Assessing risk at the water-energy-food nexus

Afternoon sessions examined four relevant research focus areas: water stress, water quality, water for energy, and water for agriculture.

Joint Program Research Scientist Xiang Gao explored different measures of water stress, or the degree to which water supply from runoff, groundwater and other local sources is inadequate to meet demand from industrial, agricultural, domestic and other sectors. Gao emphasized the need for risk-based assessment of water scarcity that incorporates probabilistic representation of different sources of uncertainty, and that accounts for regions’ vulnerability to reduced water supplies and ability to respond.

Joint Program Research Affiliate Brent Boehlert, a senior associate at Industrial Economics, Inc., presented results on the impact of climate change on water quality in the U.S. in the 21st century. His findings indicate a likely decline in water quality that could be slowed by climate mitigation measures and more sustainable farming practices. Boehlert cited a study that he co-authored by Strzepek and others that projects significant algal blooms in the U.S. Northeast and Midwest due to global warming.

Strzepek examined the water requirements of thermoelectric, hydroelectric and solar power, and water-use tradeoffs involved in meeting food, water and energy demands. Noting that water withdrawals will vary depending on greenhouse gas emissions levels, he observed that less water will be needed for thermoelectric cooling under a low-emissions scenario that promotes greater use of renewable energy technologies. Strzepek described his efforts to combine water, energy and crop models to enable decision-makers to analyze energy/food tradeoffs in Africa under different emissions scenarios.

Joint Program Principal Research Scientist Niven Winchester shared findings from his research on assessing the impact of changing water availability on agriculture. Noting that global food demand, climate change and climate policies favoring bioenergy production are expected to increase pressures on water resources in many regions around the world, Winchester has developed methods to represent additional irrigable land in 126 river basins in a combined IGSM-WRS model. Using the model, he has assessed the costs of expanding production in these areas through upgrades such as improving irrigation efficiency and increasing water storage.
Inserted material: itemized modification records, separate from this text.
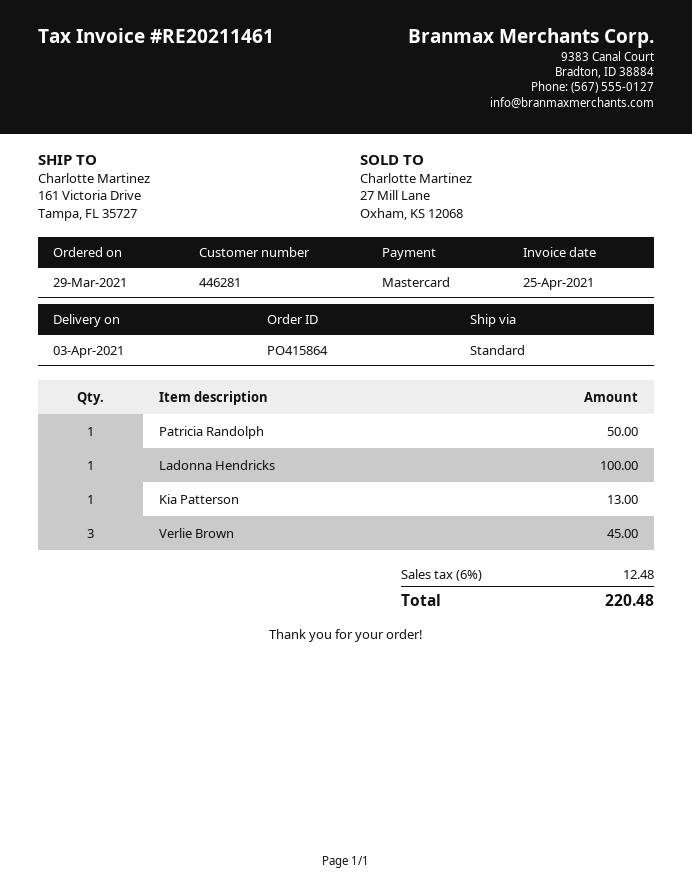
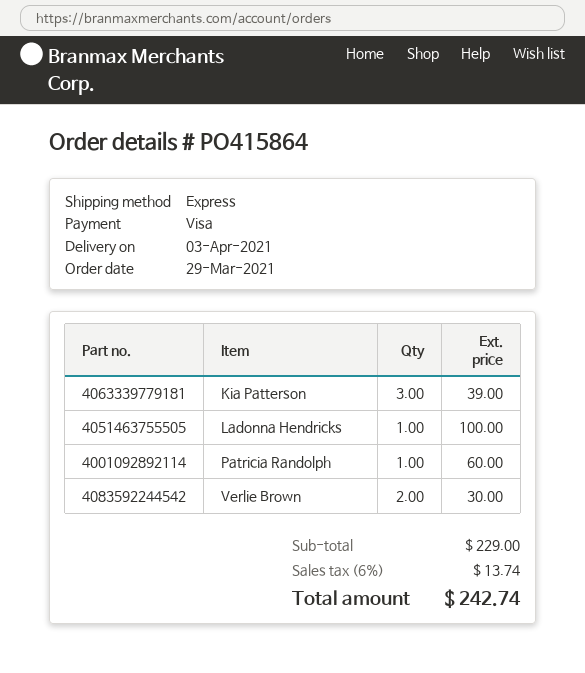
payment method: Mastercard -> Visa
shipping method: standard -> express
Patricia Randolph: 1 for 50.00 -> 1 for 60.00
Kia Patterson: 1 for 13.00 -> 3 for 39.00
Verlie Brown: 3 for 45.00 -> 2 for 30.00
tax: 6% = 12.48 -> 6% = 13.74
total: 220.48 -> 242.74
Schlosser highlighted several examples of the use of models to help decision-makers develop mitigation or adaptation policies to prepare for projected changes in the water-energy-food nexus. Citing a study in which he and co-author Gao projected the relative impacts of socioeconomic growth and climate change on water stress levels in China and India by mid-century, Schlosser showed that socioeconomic growth will inevitably increase water stress, with climate change playing a minor role. He suggested that the more economical way for these countries to manage water risk is to adapt. One possible adaptation measure is to improve irrigation efficiency by lining canals and/or using high-efficiency sprinklers.

Finally, participants shared their ideas for research and investment opportunities. Suggestions for future projects included projecting and mapping global water risks by 2050 under an unconstrained emissions scenario as well as under Paris Agreement commitments, developing tools to determine the timing of significant changes in regional water risk, producing baseline projections for water risk in agriculturally-intensive regions under different climate scenarios, and incorporating water-quality models to improve the reliability of water-availability projections.